New Mexico’s congressmen are split on the tax cut-extension compromise that the White House brokered with Republicans. The compromise would extend tax cuts for those at all income levels, including those making $250,000 a year or more, and extend unemployment insurance for another 13 months.
Reps. Martin Heinrich and Ben Ray Luján both signed onto a letter opposing the deal while Rep. Harry Teague sent out a statement backing the proposal.
Heinrich and Luján were joined by 52 other House Democrats on the letter spearheaded by Rep. Peter Welch, D-Vt., which said the signatories “oppose acceding to Republican demands to extend the Bush tax cuts to millionaires and billionaires for two reasons.”
The letter continues:
First, it is fiscally irresponsible. Adding more than $900 billion to our national debt, as this proposal would do, handcuffs our ability to offer a balanced plan to achieve fiscal stability without a punishing effect on our current commitments, including Social Security and Medicare.
Second, it is grossly unfair. This proposal will hurt, not help, the majority of Americans in the middle class and those working hard to get there. Even as Republicans seek to add billions more to our national debt in tax cuts to the wealthy, they oppose extending unemployment benefits to workers and resist COLA increases to seniors.
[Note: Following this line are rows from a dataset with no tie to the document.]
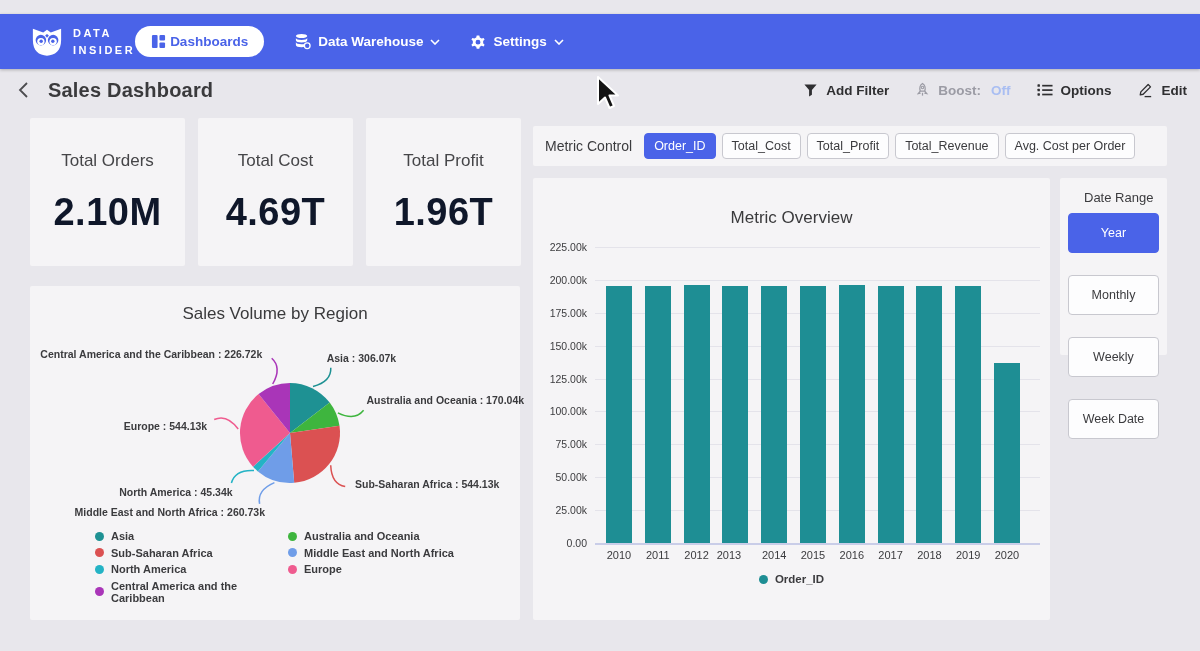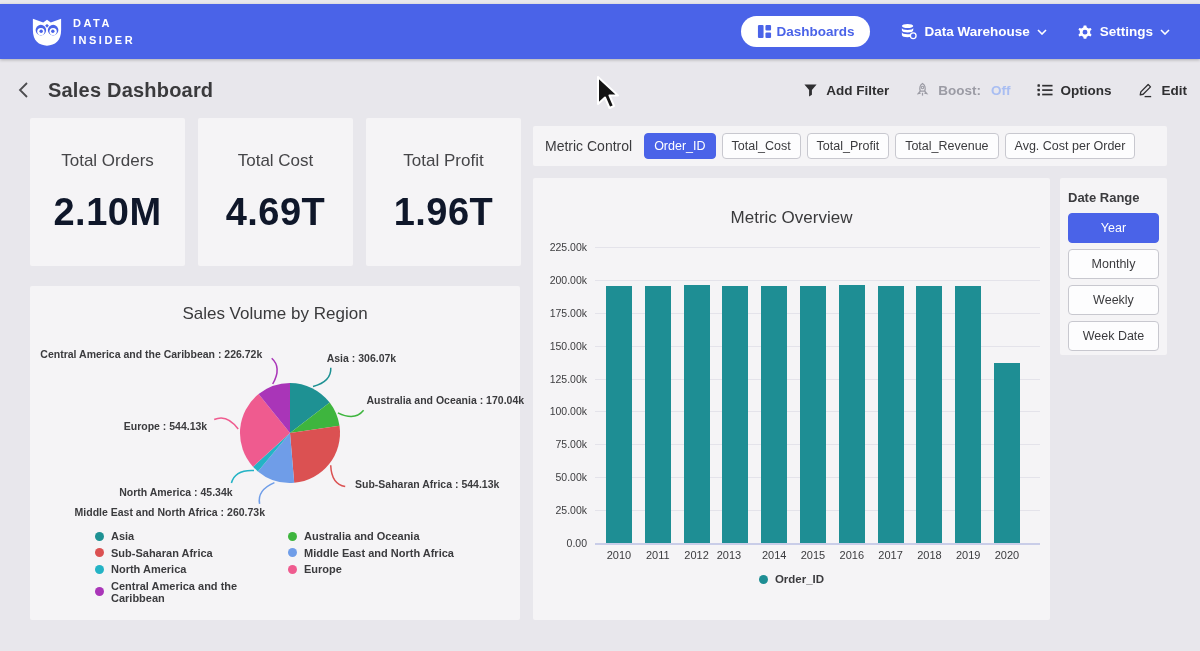"DATA" .topnav { justify-content: space-between -> flex-start; top: 4px -> 14px }
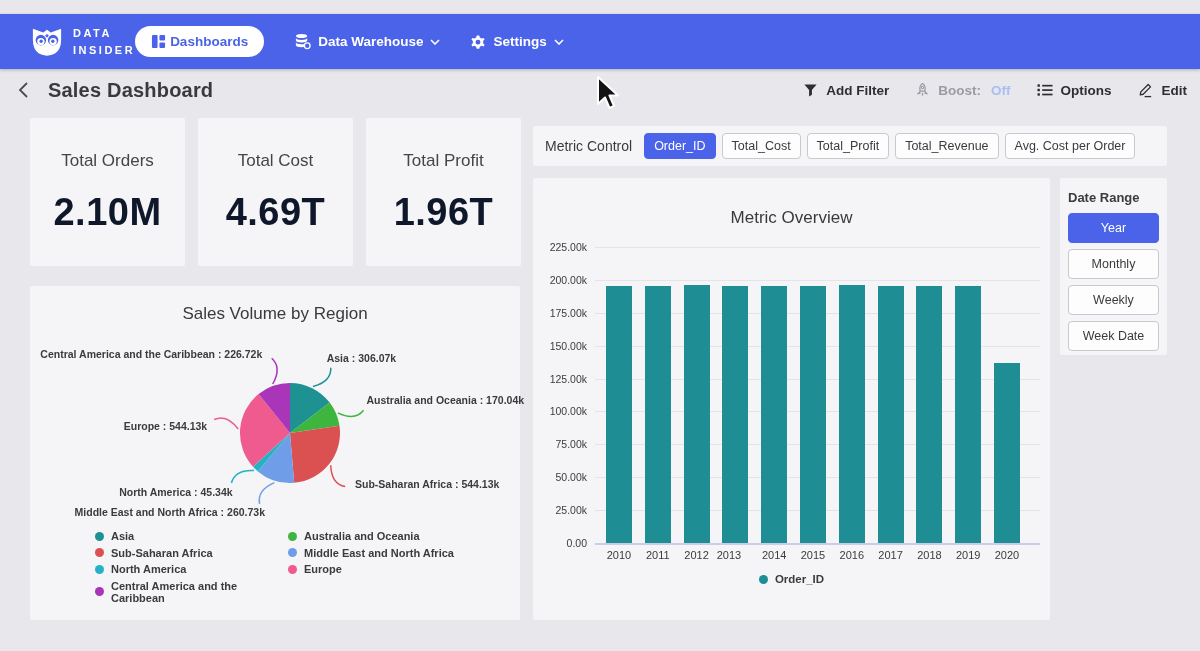"Date Range" .dr-label { font-weight: 700 -> 400; margin: 2px 0 8px 0 -> 2px 0 8px 16px }
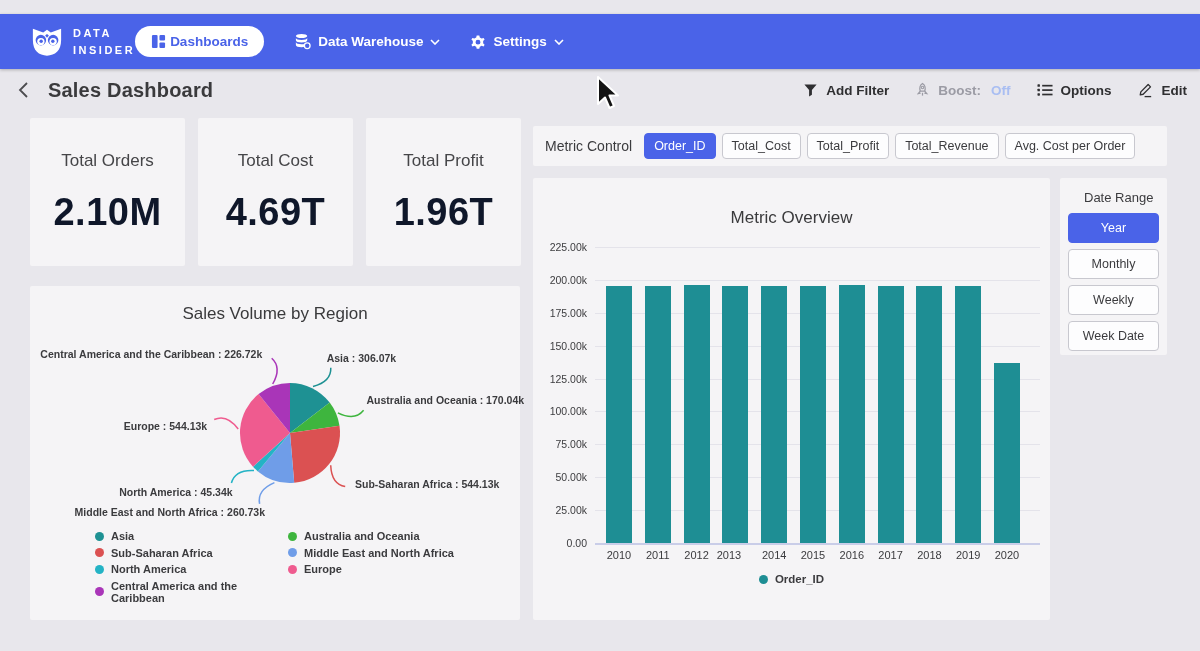"Year" .date-btn { height: 30px -> 40px; margin-bottom: 6px -> 22px }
Teague, who lost his re-election bid to Republican Steve Pearce last month, sent a statement to the media supporting the deal: “The bipartisan compromise negotiated by the President is not perfect, but allowing middle-class tax breaks to expire while we are still in this fragile economy will obstruct job creation and slow our economic growth.”
“I do have serious concerns about the long-term impact of extending the Bush tax cuts for wealthy Americans,” Teague wrote. “[B]ut it is important to note that those extensions are temporary and just one part of a larger package that includes maintaining tax cuts for the middle class, a new payroll tax cut for working Americans, key tax cuts for small businesses to spur investment and job creation, an earned income and child credit for hardworking families, a higher education credit to help families send their kids to college, and an extension of unemployment insurance for Americans seeking work.”